SPHERIC is the organization that brings together the community of researchers and companies that deal with numerical methods called Smoothed Particle Hydrodynamics (SPH)
From Tuesday 16 to Thursday 18 June will be held the tenth edition of the SPHERIC International Workshop, hosted in the University thanks to the work of the researchers of the Hydraulics group of Department of Civil, Environmental, Land and Architecture Engineering – DICATeA, which have been carrying out research on these techniques since 2007.

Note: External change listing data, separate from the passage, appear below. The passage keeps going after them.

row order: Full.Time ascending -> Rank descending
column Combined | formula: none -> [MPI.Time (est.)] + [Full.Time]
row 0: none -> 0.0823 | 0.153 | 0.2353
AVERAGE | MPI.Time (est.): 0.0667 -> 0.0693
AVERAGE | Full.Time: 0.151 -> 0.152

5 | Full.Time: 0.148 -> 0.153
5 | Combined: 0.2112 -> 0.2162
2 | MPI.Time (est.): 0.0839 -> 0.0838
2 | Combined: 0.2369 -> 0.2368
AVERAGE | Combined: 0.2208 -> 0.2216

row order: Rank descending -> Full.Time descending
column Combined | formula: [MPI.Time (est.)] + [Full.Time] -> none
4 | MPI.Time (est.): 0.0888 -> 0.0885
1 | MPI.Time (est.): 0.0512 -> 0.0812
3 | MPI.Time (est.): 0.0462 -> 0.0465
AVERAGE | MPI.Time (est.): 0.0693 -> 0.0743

SPHERIC is the organization that brings together the community of researchers and companies that deal with numerical methods called Smoothed Particle Hydrodynamics (SPH). This organization includes about 70 members, including universities and industries, located in all parts of the world; deals with coordinating and promoting the scientific development and use of this type of techniques and annually organizes an International Workshop lasting 3 days. This appointment undoubtedly represents the most important moment of comparison in the world between researchers and users of this type of numerical techniques..
SPH techniques, born in the seventies for astrophysical applications and more recently applied to hydrodynamics, represent an innovative numerical method that allows you to simulate very complex fluid-dynamics problems that are difficult to simulate with classical computational methods.

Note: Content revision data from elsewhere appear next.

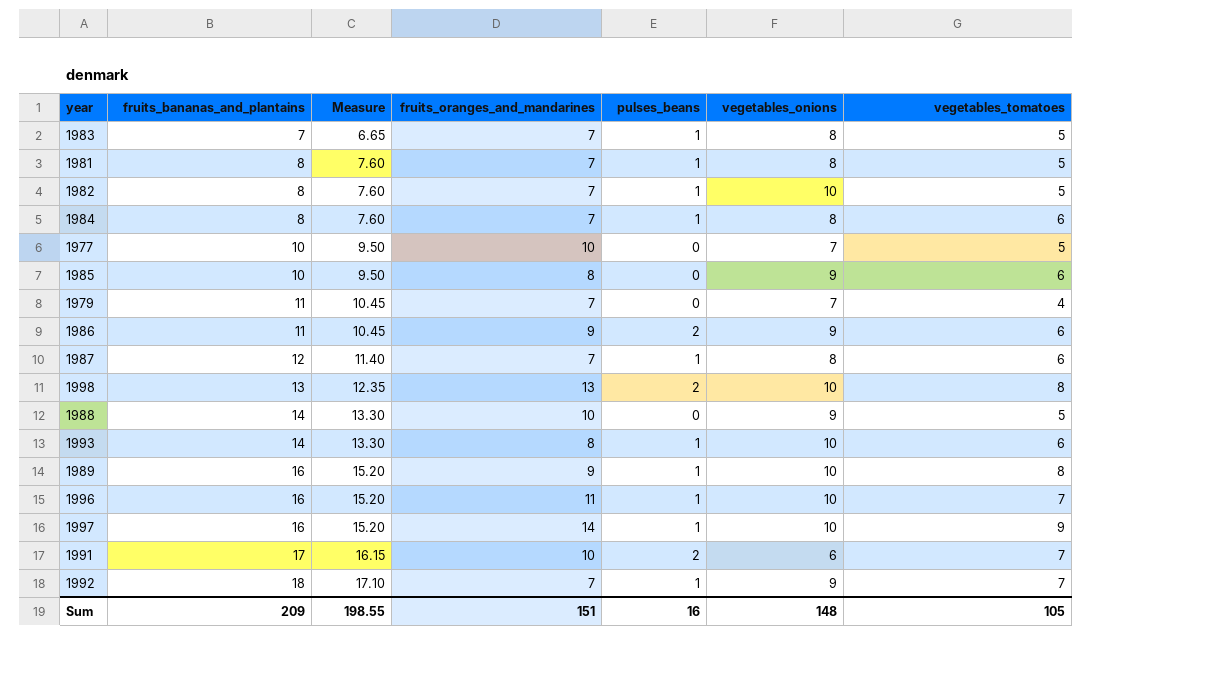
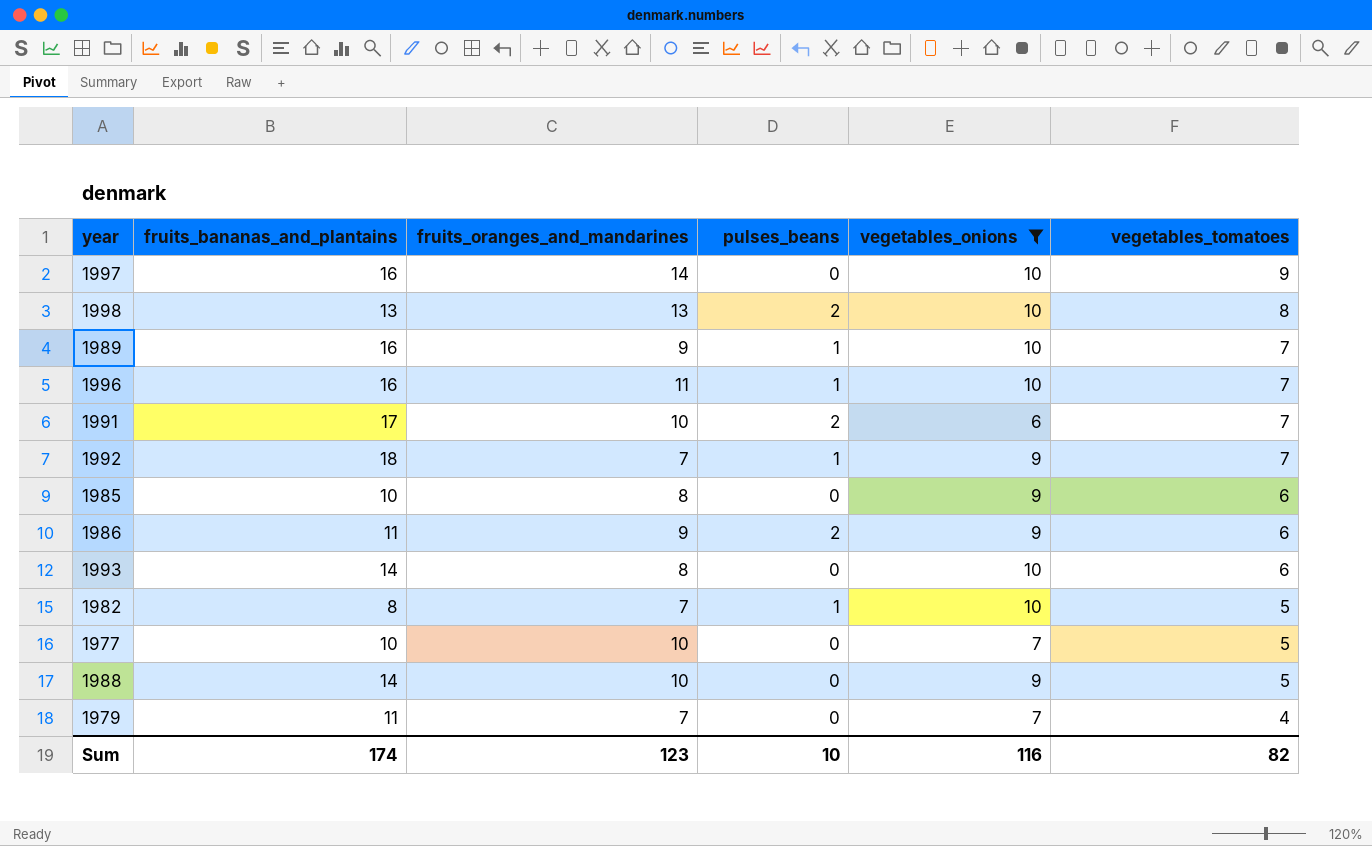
filter: none -> vegetables_onions != 8
row order: fruits_bananas_and_plantains ascending -> vegetables_tomatoes descending
column Measure | formula: [fruits_bananas_and_plantains] * 0.95 -> none
1997 | pulses_beans: 1 -> 0
1989 | vegetables_tomatoes: 8 -> 7
1993 | pulses_beans: 1 -> 0
Sum | fruits_bananas_and_plantains: 209 -> 174
Sum | fruits_oranges_and_mandarines: 151 -> 123
Sum | pulses_beans: 16 -> 10
Sum | vegetables_onions: 148 -> 116
Sum | vegetables_tomatoes: 105 -> 82

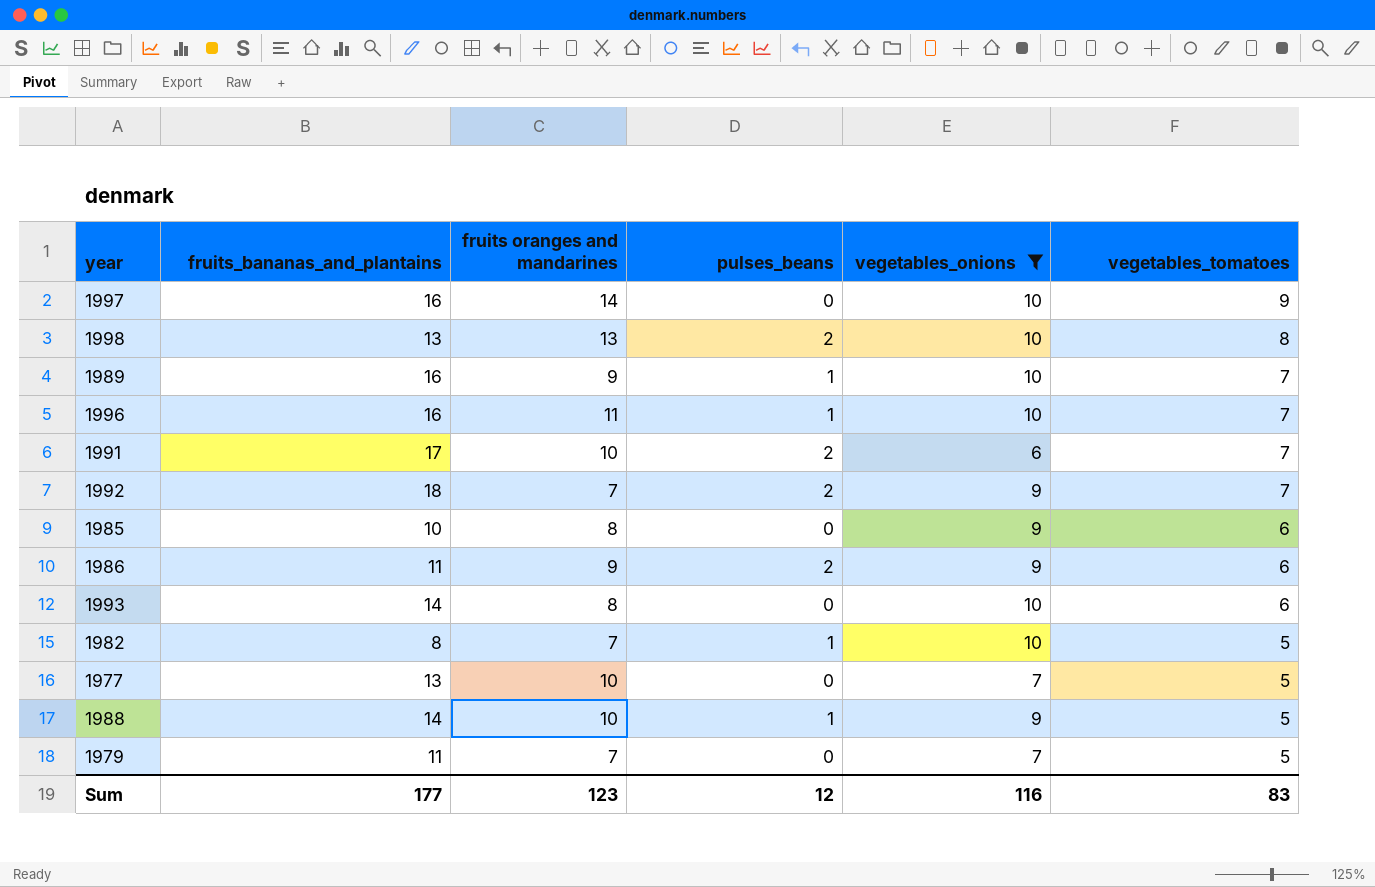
column name: fruits_oranges_and_mandarines -> fruits oranges and mandarines
1992 | pulses_beans: 1 -> 2
1977 | fruits_bananas_and_plantains: 10 -> 13
1988 | pulses_beans: 0 -> 1
1979 | vegetables_tomatoes: 4 -> 5
Sum | fruits_bananas_and_plantains: 174 -> 177
Sum | pulses_beans: 10 -> 12
Sum | vegetables_tomatoes: 82 -> 83

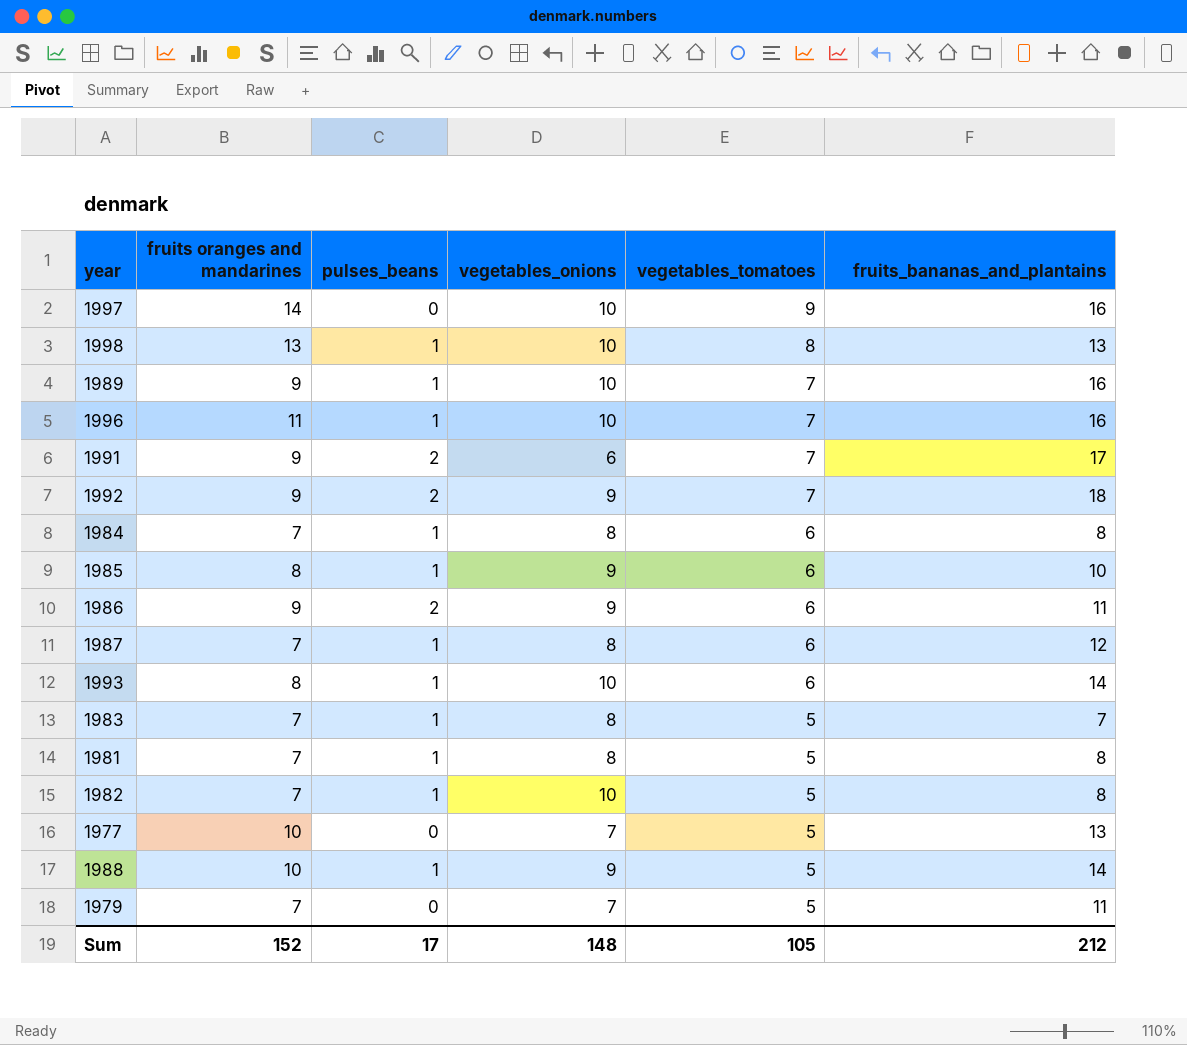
filter: vegetables_onions != 8 -> none
column fruits_bananas_and_plantains | position: 2 -> 6
1998 | pulses_beans: 2 -> 1
1991 | fruits oranges and mandarines: 10 -> 9
1992 | fruits oranges and mandarines: 7 -> 9
1985 | pulses_beans: 0 -> 1
1993 | pulses_beans: 0 -> 1
Sum | fruits oranges and mandarines: 123 -> 152
Sum | pulses_beans: 12 -> 17
Sum | vegetables_onions: 116 -> 148
Sum | vegetables_tomatoes: 83 -> 105
Sum | fruits_bananas_and_plantains: 177 -> 212

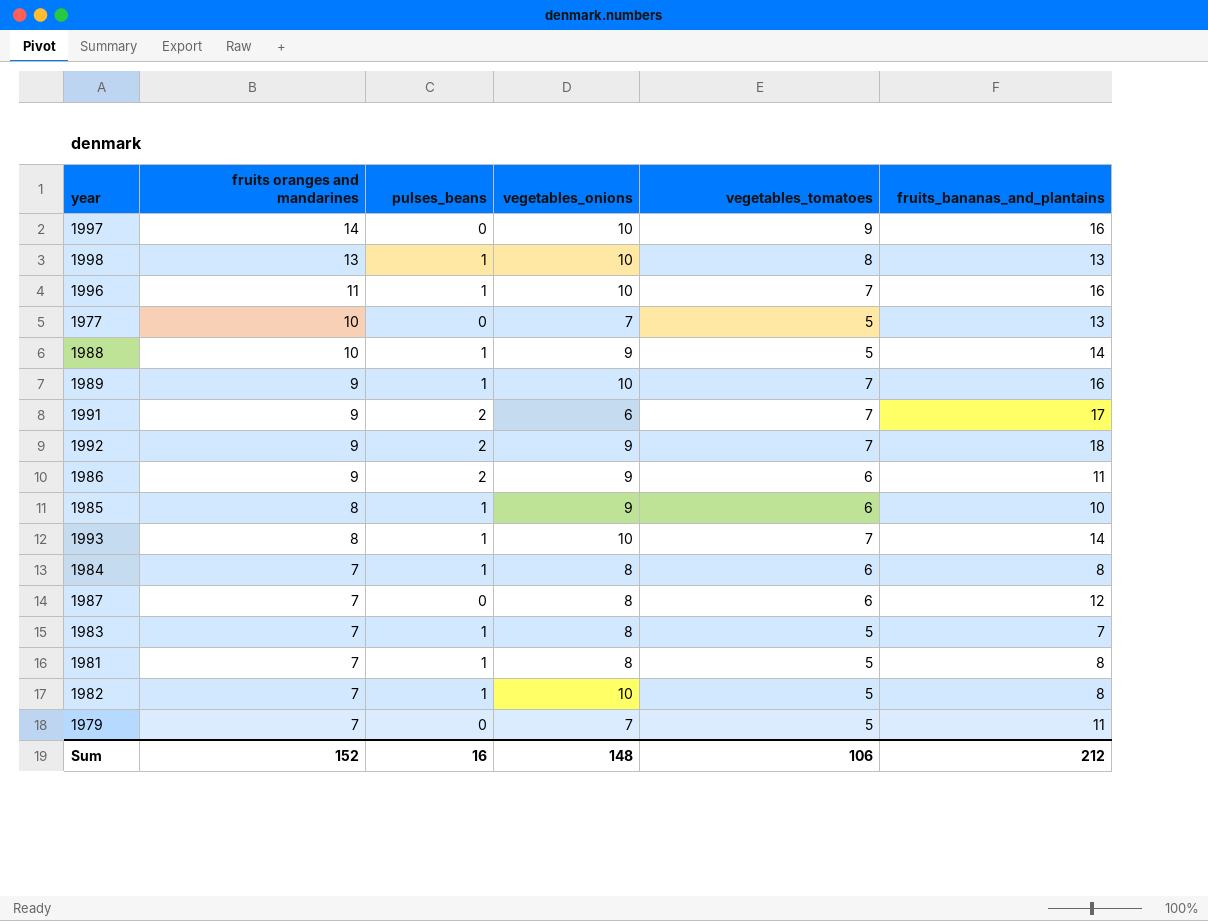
row order: vegetables_tomatoes descending -> fruits oranges and mandarines descending
1993 | vegetables_tomatoes: 6 -> 7
1987 | pulses_beans: 1 -> 0
Sum | pulses_beans: 17 -> 16
Sum | vegetables_tomatoes: 105 -> 106

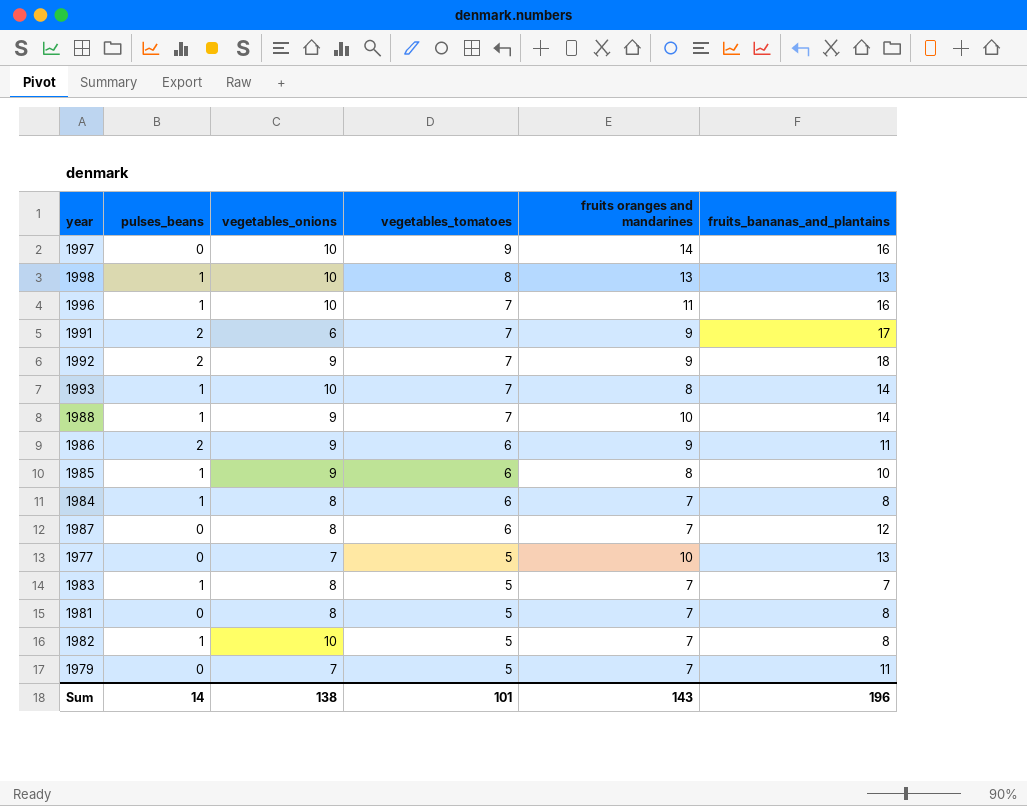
row order: fruits oranges and mandarines descending -> vegetables_tomatoes descending
column fruits oranges and mandarines | position: 2 -> 5
row 1989: 9 | 1 | 10 | 7 | 16 -> none
1988 | vegetables_tomatoes: 5 -> 7
1981 | pulses_beans: 1 -> 0
Sum | pulses_beans: 16 -> 14
Sum | vegetables_onions: 148 -> 138
Sum | vegetables_tomatoes: 106 -> 101
Sum | fruits oranges and mandarines: 152 -> 143
Sum | fruits_bananas_and_plantains: 212 -> 196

SPH techniques are increasingly used for design and verification activities in various industrial sectors. For example, we mention:
- constructions: design of structures for the defense of coasts from storm surges, analysis of sediment transport phenomena, analysis of the stresses caused by sea waves on oil platforms and off-shore wind turbines;
- the automotive industry: optimization of the shape of the tanks of both cars and heavy vehicles, optimization of the shape of tires;
- the naval industry: optimization of the shape of the holds of oil tankers in order to limit the problems associated with sloshing;
- the aerospace industry: impact problems even at high speed.
- the metallurgical industry: optimization of laser cutting methods used by the metallurgical industry;
- the defense industry: modeling of impact problems (eg plane or helicopter falling overboard);
- the IT industry: development of parallel computing tools that make it possible to respond to the considerable computational burden required by this type of numerical techniques.
The event is organized under the patronage of the Municipality of Parma, the Parma Union of Industrialists, the ERCOFTAC Research Consortium and NVIDIA.
The past editions of the Workshop, which registered an ever increasing number of participants, were held in Rome in 2006, Madrid in 2007, Lausanne (EPFL) in 2008, Nantes (Ecole Centrale de Nantes) in 2009, Manchester (University of Manchester ) in 2010, Hamburg (Hamburg University of Technology) in 2011, Prato (Monash University, Australia) in 2012, Trondheim (Sintef) in 2013 and Paris (Electricité de France) in 2014.